> [Exercise directions] Retype, word for word, every line from the one holding "-474,7 +474,7 @@" through the one holding "censales año 2015</div>" in the entries below, both included, and only those lines.

*** Block opens ***

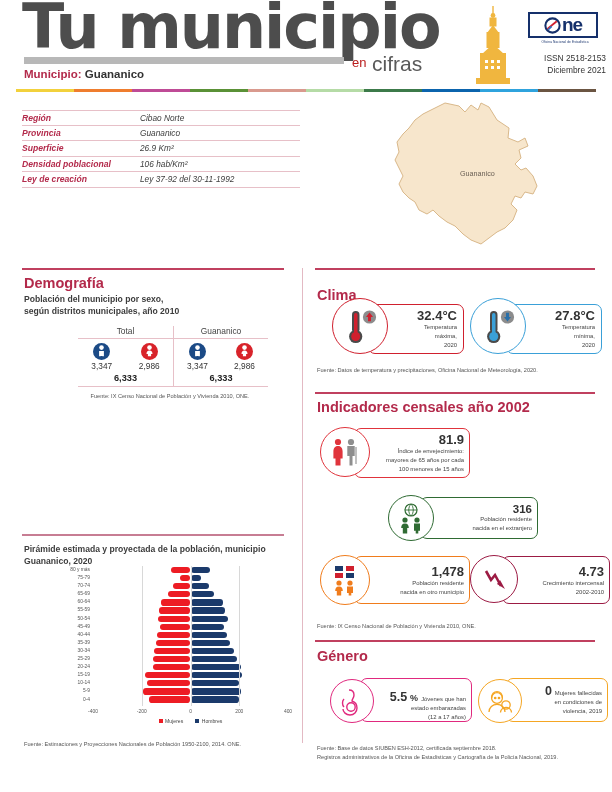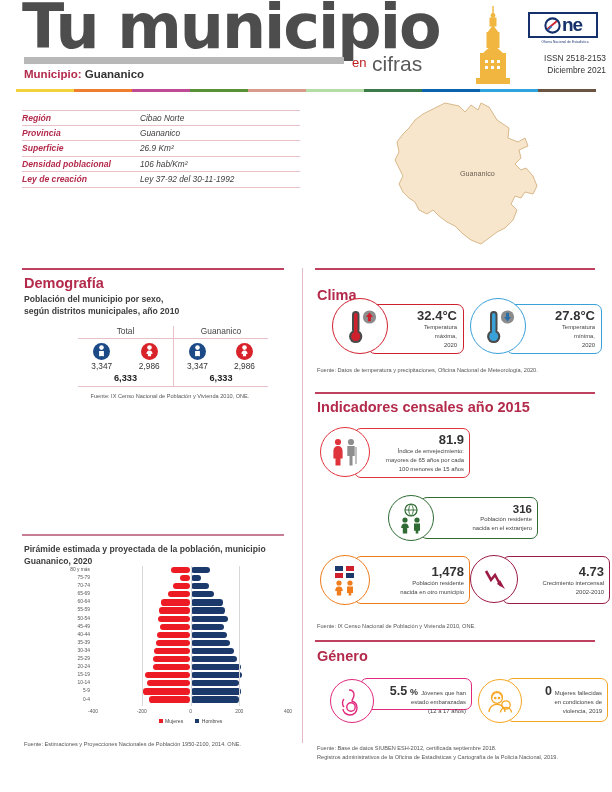--- a/index.html
+++ b/index.html
@@ -474,7 +474,7 @@
   <div class="src" style="left:317px; top:366px; width:285px;">Fuente: Datos de temperatura y precipitaciones, Oficina Nacional de Meteorología, 2020.</div>
 
   <div class="sec-rule" style="left:315px; top:392px; width:280px;"></div>
-  <div class="sec-title" style="left:317px; top:399px;">Indicadores censales año 2015</div>
+  <div class="sec-title" style="left:317px; top:399px;">Indicadores censales año 2002</div>
 
   <div class="card" style="left:320px; top:424px; width:150px; height:58px;">
     <div class="card-body" style="left:34px; top:4px; width:116px; height:50px; border:1.1px solid #e0343c; padding:3px 5px 3px 28px;">

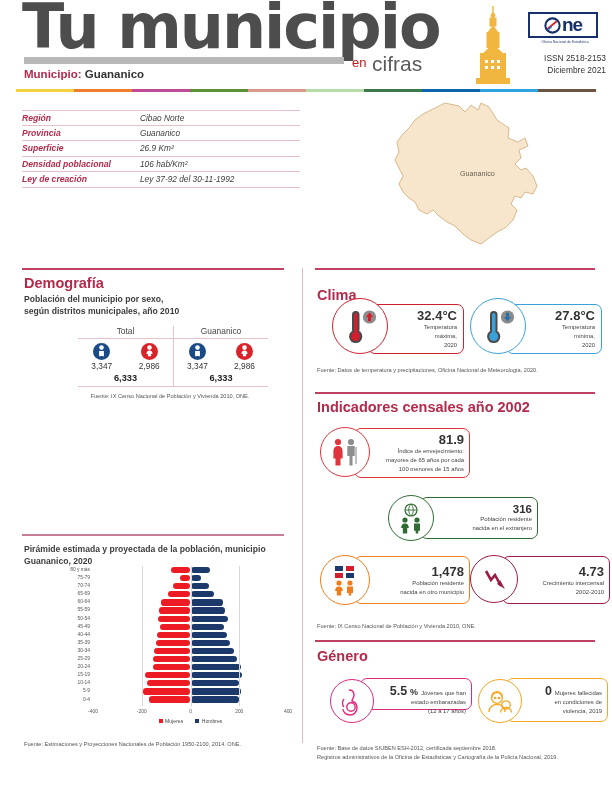--- a/index.html
+++ b/index.html
@@ -561,7 +561,7 @@
   <div class="sec-title" style="left:317px; top:648px;">Género</div>
 
   <div class="card" style="left:330px; top:676px; width:142px; height:50px;">
-    <div class="card-body" style="left:30px; top:2px; width:112px; height:32px; border:1.1px solid #e0297e; padding:16px 5px 4px 26px;">
+    <div class="card-body" style="left:30px; top:2px; width:112px; height:44px; border:1.1px solid #e0297e; padding:16px 5px 4px 26px;">
       <div class="card-inline">
         <span class="gen-val">5.5</span>
         <span class="gen-val" style="font-size:9px">%</span>

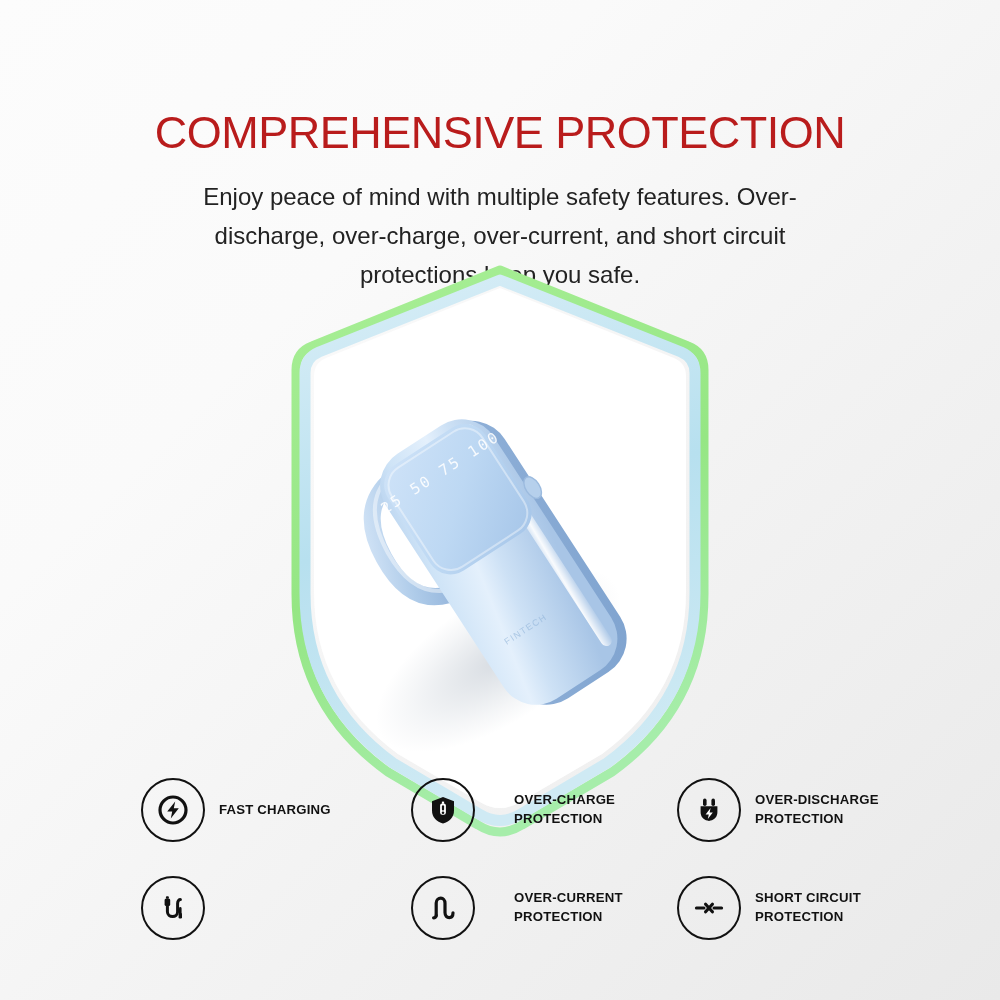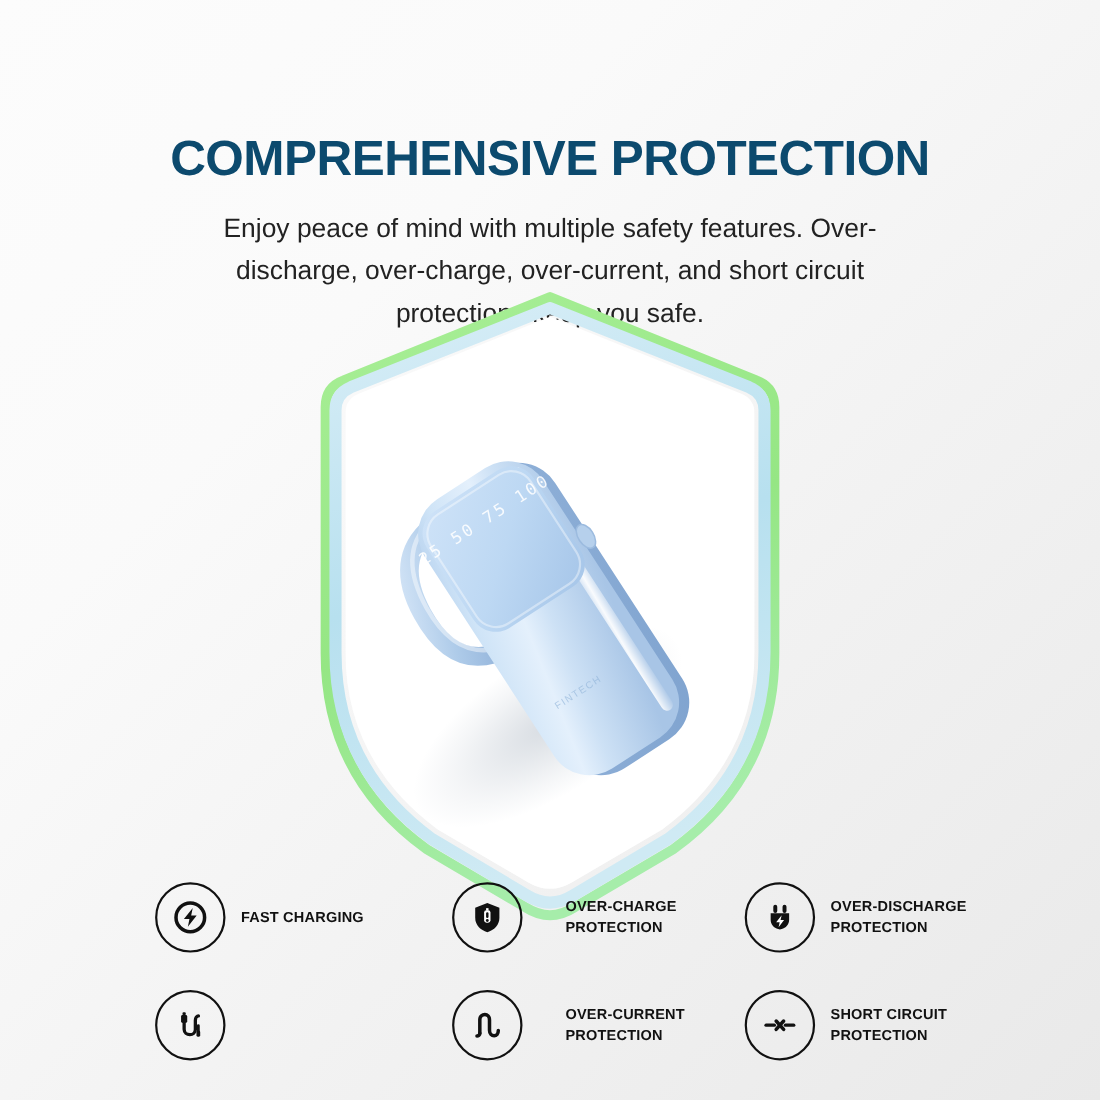--- a/index.html
+++ b/index.html
@@ -30,11 +30,11 @@
   }
   .title {
     font-size: 45px;
-    font-weight: 700;
+    font-weight: 400;
     letter-spacing: -0.5px;
-    color: #0c4a6e;
+    color: #b91c1c;
     line-height: 1.05;
-    margin: 15px;
+    margin: 4px;
     font-stretch: condensed;
   }
   .subtitle {

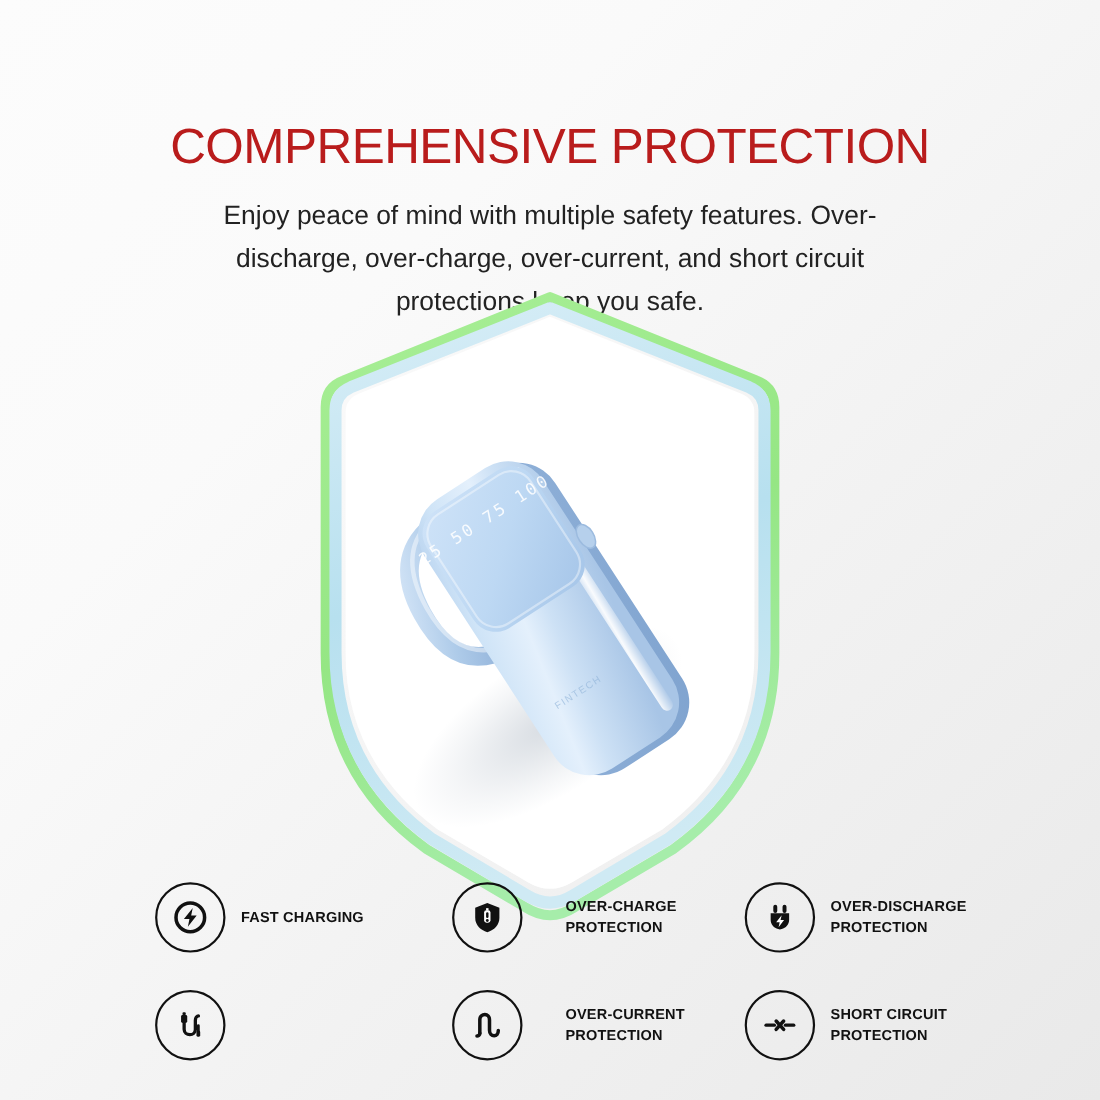--- a/index.html
+++ b/index.html
@@ -81,7 +81,7 @@
   .features {
     position: absolute;
     left: 0;
-    top: 796px;
+    top: 772px;
     width: 880px;
     height: 190px;
   }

*** Block closes ***

> [Output of the exercise]
@@ -474,7 +474,7 @@
   <div class="src" style="left:317px; top:366px; width:285px;">Fuente: Datos de temperatura y precipitaciones, Oficina Nacional de Meteorología, 2020.</div>
 
   <div class="sec-rule" style="left:315px; top:392px; width:280px;"></div>
-  <div class="sec-title" style="left:317px; top:399px;">Indicadores censales año 2015</div>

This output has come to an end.